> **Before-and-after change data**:
____________
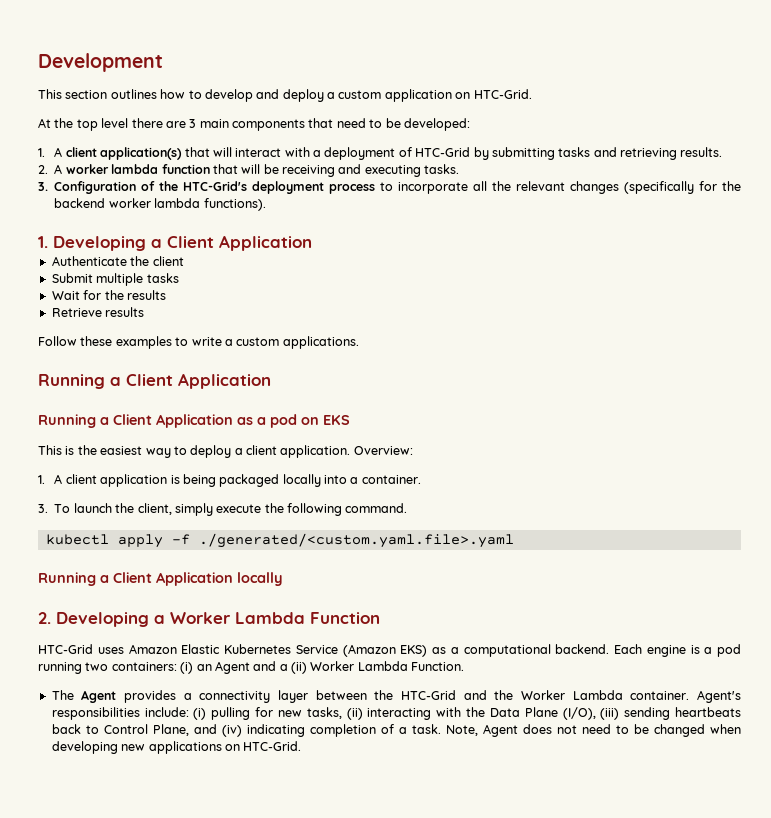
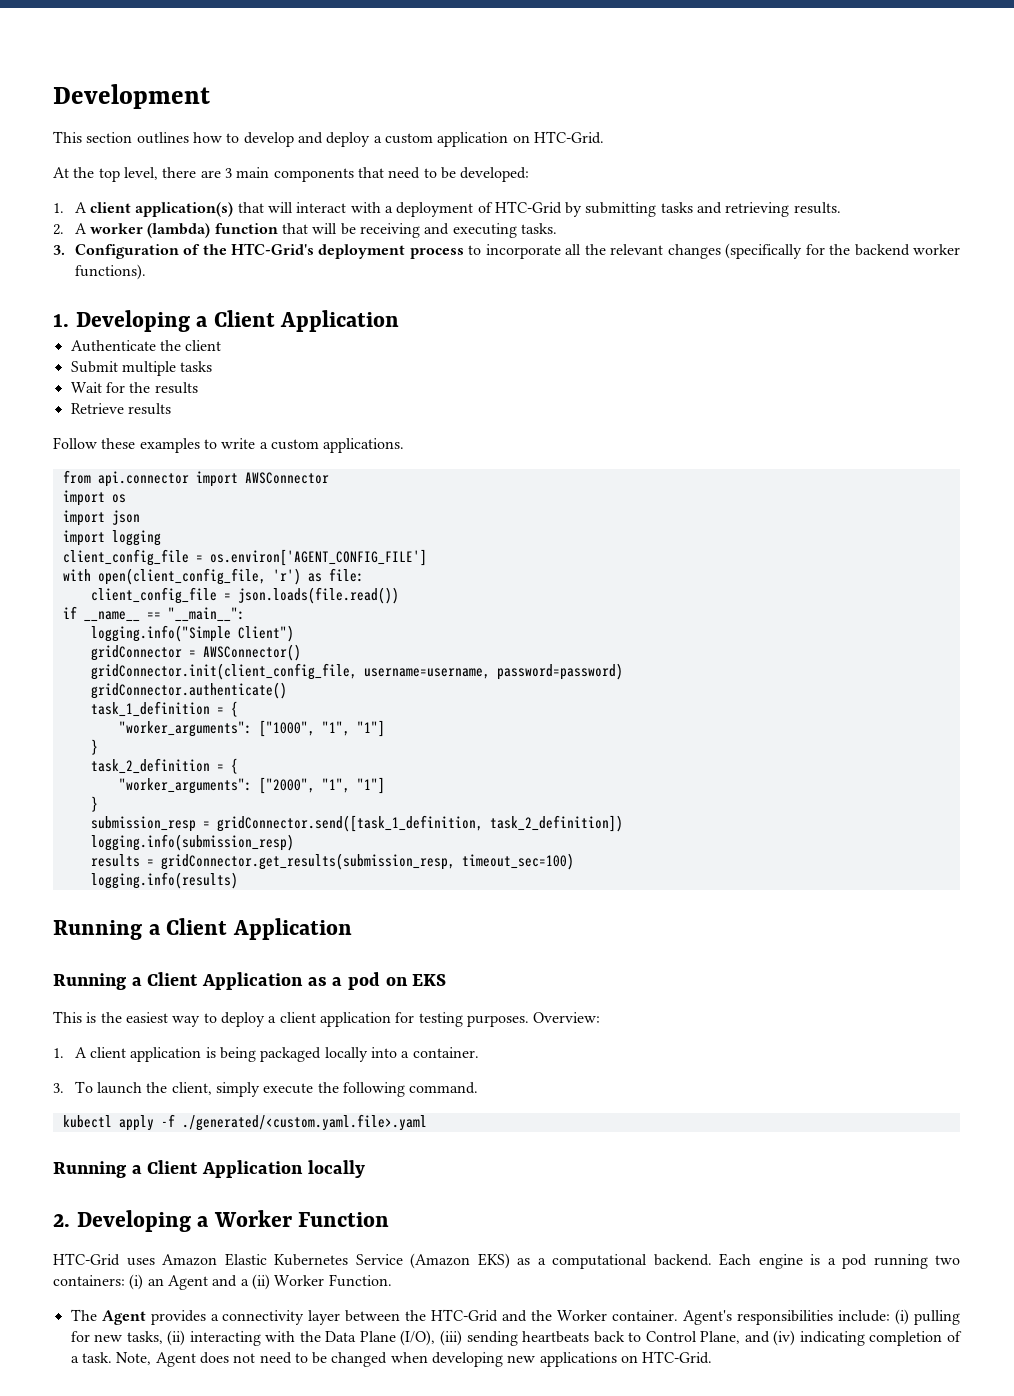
- At the top level there are 3 main components that need to be developed:
+ At the top level, there are 3 main components that need to be developed:
- 2. A worker lambda function that will be receiving and executing tasks.
+ 2. A worker (lambda) function that will be receiving and executing tasks.
- 3. Configuration of the HTC-Grid's deployment process to incorporate all the relevant changes (specifically for the backend worker lambda functions).
+ 3. Configuration of the HTC-Grid's deployment process to incorporate all the relevant changes (specifically for the backend worker functions).
+ from api.connector import AWSConnector
+ import os
+ import json
+ import logging
+ client_config_file = os.environ['AGENT_CONFIG_FILE']
+ with open(client_config_file, 'r') as file:
+ client_config_file = json.loads(file.read())
+ if __name__ == "__main__":
+ logging.info("Simple Client")
+ gridConnector = AWSConnector()
+ gridConnector.init(client_config_file, username=username, password=password)
+ gridConnector.authenticate()
+ task_1_definition = {
+ "worker_arguments": ["1000", "1", "1"]
+ }
+ task_2_definition = {
+ "worker_arguments": ["2000", "1", "1"]
+ }
+ submission_resp = gridConnector.send([task_1_definition, task_2_definition])
+ logging.info(submission_resp)
+ results = gridConnector.get_results(submission_resp, timeout_sec=100)
+ logging.info(results)
- This is the easiest way to deploy a client application.
+ This is the easiest way to deploy a client application for testing purposes.
- 2. Developing a Worker Lambda Function
+ 2. Developing a Worker Function
- Each engine is a pod running two containers: (i) an Agent and a (ii) Worker Lambda Function.
+ Each engine is a pod running two containers: (i) an Agent and a (ii) Worker Function.
- The Agent provides a connectivity layer between the HTC-Grid and the Worker Lambda container.
+ The Agent provides a connectivity layer between the HTC-Grid and the Worker container.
____________
Among the lines above, please find those with "results" and copy them.

> **Answer to this problem**:
+ results = gridConnector.get_results(submission_resp, timeout_sec=100)
+ logging.info(results)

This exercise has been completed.